Fallout continues for public figures who praised Fadlallah after his death. First, CNN fired long-time Middle East editor Octavia Nasr after she posted a comment on Twitter expressing her sadness at the passing of a “Hezbollah giant” whom she “greatly respected.” (No matter that he wasn’t actually a Hezbollah figure, although he provided the religious justification for many of its tactics, include suicide bombings.) Now, the British Foreign Office has taken down Ambassador Guy’s blog post, “after mature consideration,” a spokesman told the Guardian newspaper.
Here’s the full text, of the post, as preserved by the Guardian.
One of the privileges of being a diplomat is the people you meet; great and small, passionate and furious. People in Lebanon like to ask me which politician I admire most.
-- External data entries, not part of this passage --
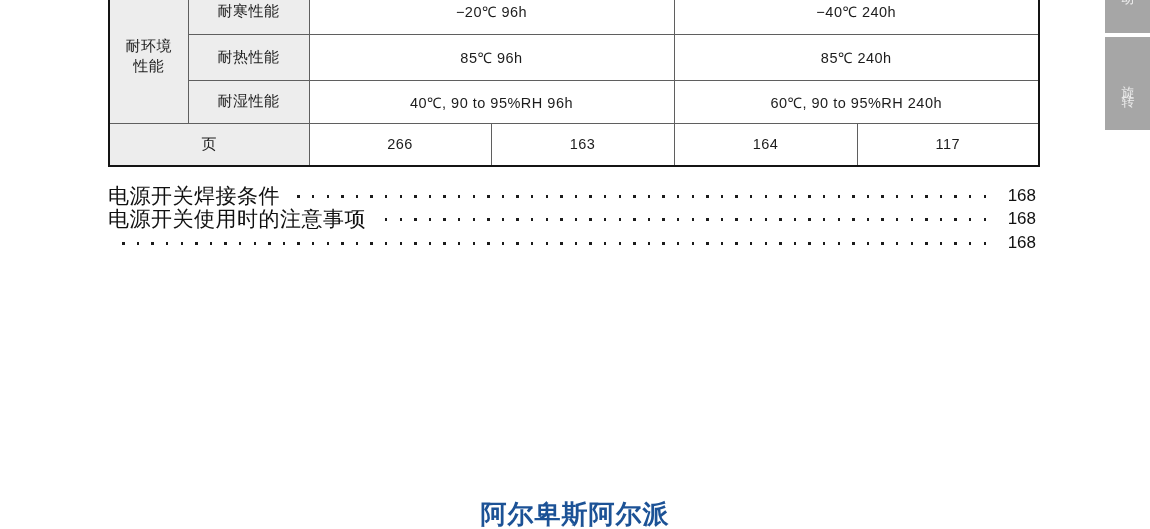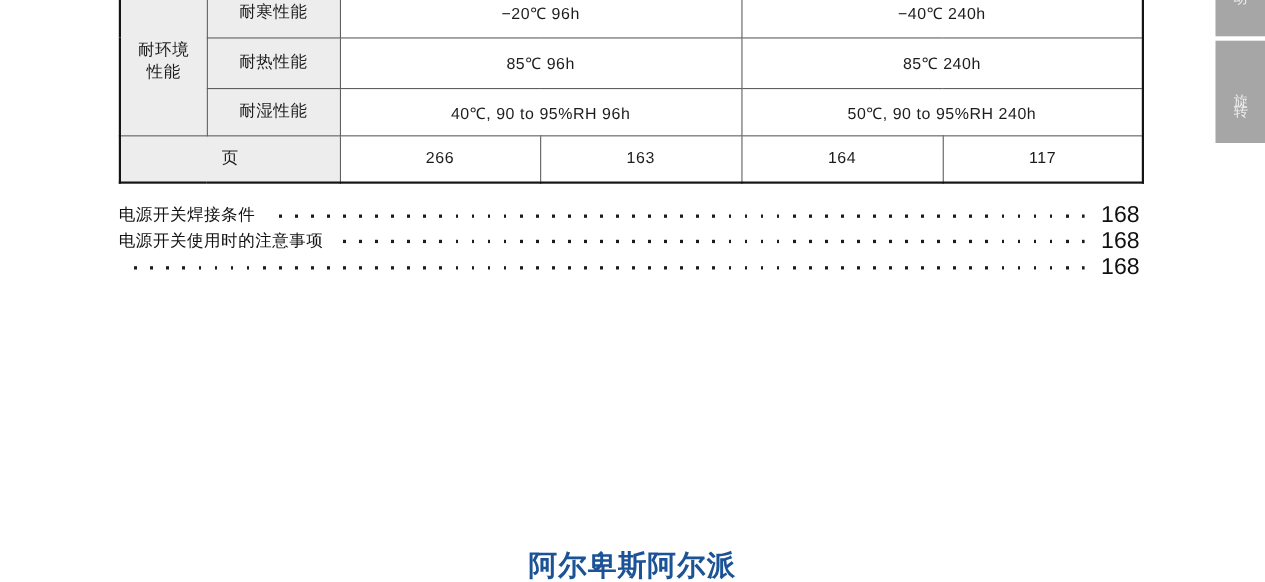--- a/index.html
+++ b/index.html
@@ -81,7 +81,7 @@
     <tr class="r3">
       <td class="hd">耐湿性能</td>
       <td class="val" colspan="2">40℃, 90 to 95%RH 96h</td>
-      <td class="val" colspan="2">50℃, 90 to 95%RH 240h</td>
+      <td class="val" colspan="2">60℃, 90 to 95%RH 240h</td>
     </tr>
     <tr class="r4">
       <td class="hd" colspan="2">页</td>

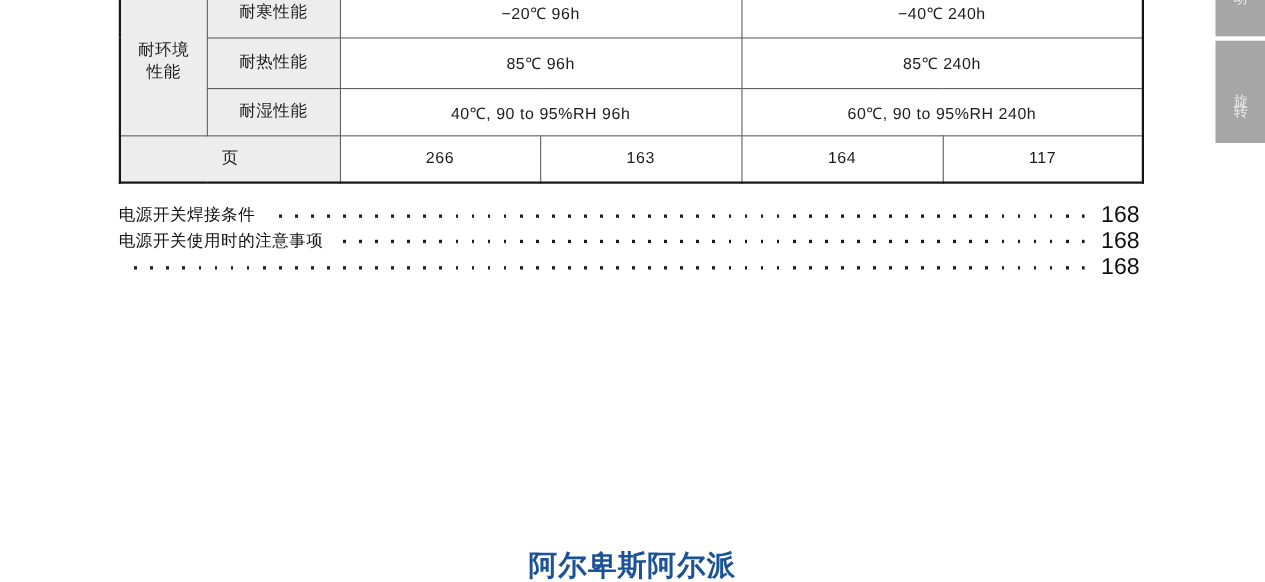--- a/index.html
+++ b/index.html
@@ -27,7 +27,7 @@
   
   .toc{position:absolute;left:108px;top:184px;width:928px;}
   .toc-row{display:flex;align-items:center;height:23.6px;}
-  .toc-title{font-size:15px;color:#101010;letter-spacing:0.5px;white-space:nowrap;}
+  .toc-title{font-size:21px;color:#101010;letter-spacing:0.5px;white-space:nowrap;}
   .toc-leader{
     flex:1;height:3px;margin:1px 14px 0 12px;
     background:repeating-linear-gradient(to left,#1c1c1c 0 2.5px,transparent 2.5px 14.6px);

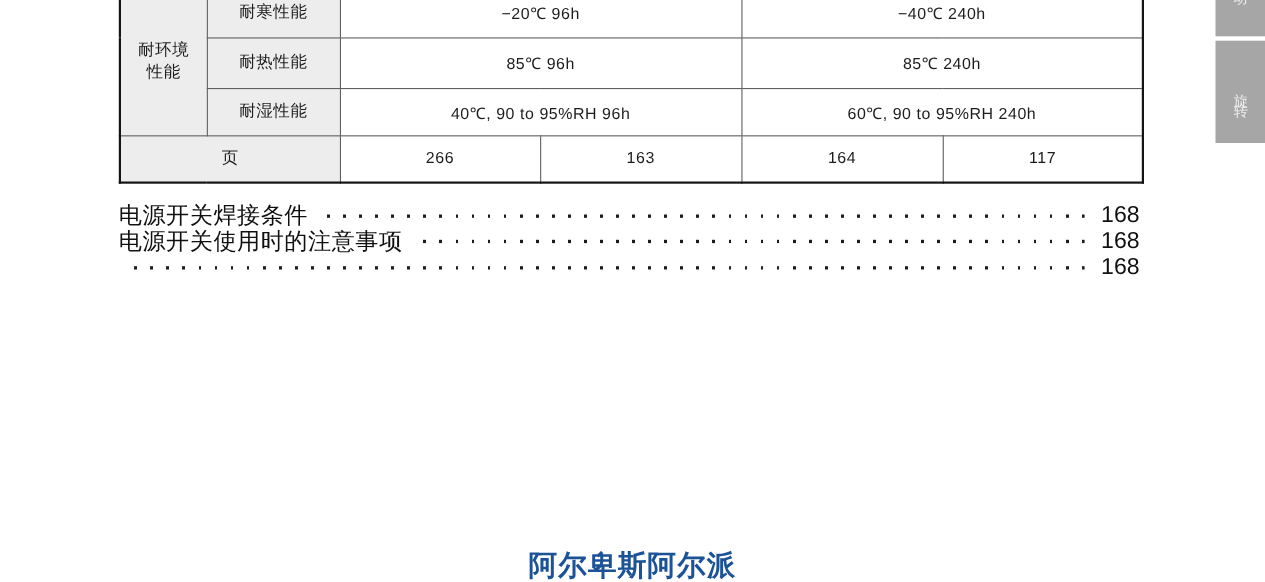--- a/index.html
+++ b/index.html
@@ -32,7 +32,7 @@
     flex:1;height:3px;margin:1px 14px 0 12px;
     background:repeating-linear-gradient(to left,#1c1c1c 0 2.5px,transparent 2.5px 14.6px);
   }
-  .toc-page{font-size:21px;width:36px;text-align:right;color:#101010;}
+  .toc-page{font-size:17px;width:36px;text-align:right;color:#101010;}
 
   
   .brand{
It is an unfair question, obviously, and many are seeking to make a political response of their own. I usually avoid answering by referring to those I enjoy meeting the most and those that impress me the most. Until yesterday my preferred answer was to refer to Sheikh Mohammed Hussein Fadlallah, head of the Shia clergy in Lebanon and much admired leader of many Shia muslims throughout the world. When you visited him you could be sure of a real debate, a respectful argument and you knew you would leave his presence feeling a better person. That for me is the real effect of a true man of religion; leaving an impact on everyone he meets, no matter what their faith. Sheikh Fadlallah passed away yesterday. Lebanon is a lesser place the day after, but his absence will be felt well beyond Lebanon’s shores. I remember well when I was nominated ambassador to Beirut, a Muslim acquaintance sought me out to tell me how lucky I was because I would get a chance to meet Sheikh Fadlallah. Truly he was right. If I was sad to hear the news I know other peoples’ lives will be truly blighted. The world needs more men like him willing to reach out across faiths, acknowledging the reality of the modern world and daring to confront old constraints. May he rest in peace.